Como muchas veces no sabemos muy
bien quiénes somos, o simplemente queremos cambiar de personalidad, leer se convierte en el ejercicio más sencillo de ser
otro. Los lectores somos ventrílocuos
que adoptamos la máscara de voz (ficticia) que mejor se ajusta a nuestra cara. ¿No
hemos sido, por unos instantes, incluso días, Gregor Samsa, la sombra de Don
Quijote o Anna Karenina?
Cuando leemos nos transportamos
lejos de nosotros y en el tránsito sufrimos una transformación lenta pero
innegable.
Pero hay un pacto tácito entre el
lector y su nuevo huésped. Un reconocimiento que abre este flujo osmótico. Nadie
lee sobre marcianos si no está dispuesto a creer en ellos durante un rato.

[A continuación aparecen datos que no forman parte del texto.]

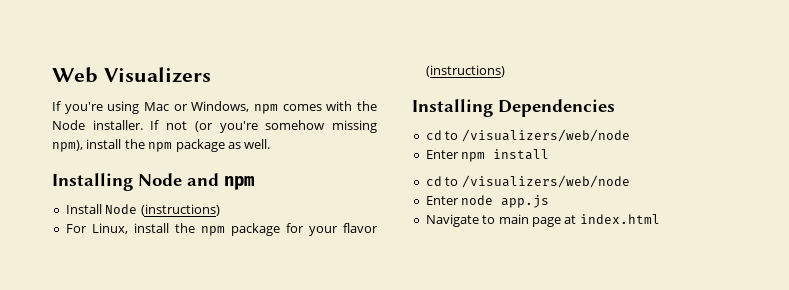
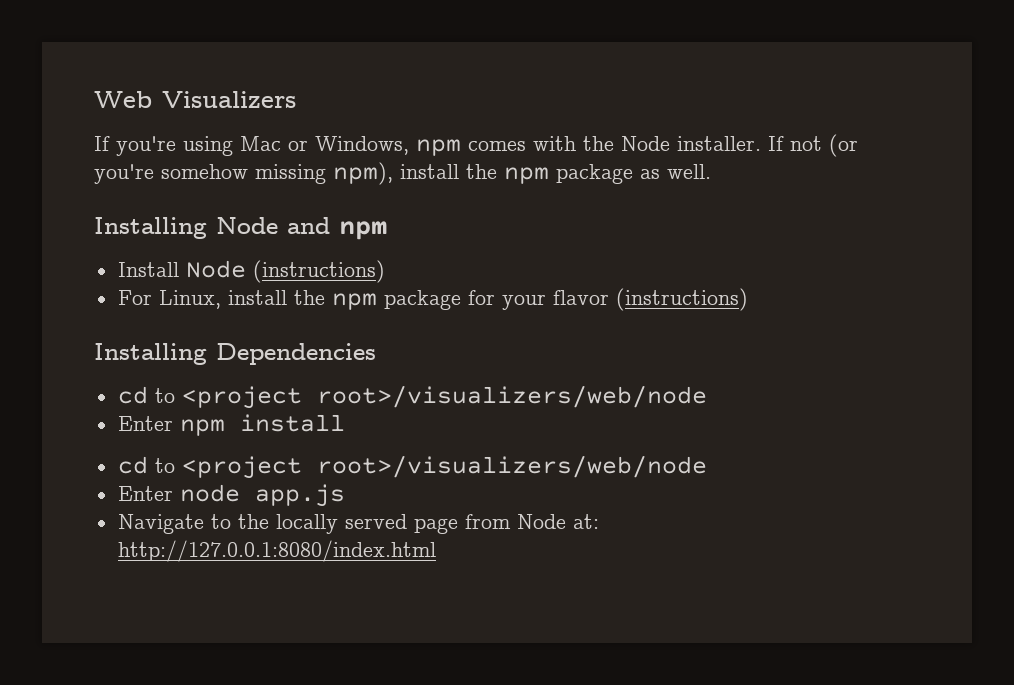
[461,129,630,142] /visualizers/web/node -> [181,385,707,409] <project root>/visualizers/web/node
[461,175,630,188] /visualizers/web/node -> [181,455,707,479] <project root>/visualizers/web/node
[498,214,660,227] main page at index.html -> [237,514,599,534] [117,540,436,562] the locally served page from Node at: http://127.0.0.1:8080/index.html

Cărtărescu decía hace poco en una entrevista que todos los escritores escriben
para gente parecida a ellos. Y digo yo, que a su vez, todos los lectores buscan
autores que se les parezcan un poco.
Con César Aira me pasa ese milagro de mimesis
mental. César Aira construye lo extraño desde lo natural, se distancia de lo
metafórico y realiza un ejercicio de imaginación desbocada y muy inteligente
que configura un universo disparatado pero sospechosamente parecido al nuestro.
Su literatura, como si fuera un virus, engaña a nuestro cerebro, le hace creer
que está compuesta por sus mismas células y se adhiere a él para no soltarse.
Aira es adictivo. Sus textos
–dispersos, breves, ácidos, extravagantes – forman una especie de hipertexto
total al que queremos acceder. Están hilados por una imaginación gigante e
hiperbólica. Y esa omnipotencia creativa que demuestra en sus novelitas es
pegajosa. Uno, mientras lo lee, quiere ser Aira, pensar como Aira, estar en el
cerebro musical de Aira. Pero se quiere ser Aira más allá de Aira. Los que
leemos a Aira elaboramos un territorio ficcional que encierra la imaginación de
Aira y nos quedamos a vivir en él simulando que somos parte del decorado.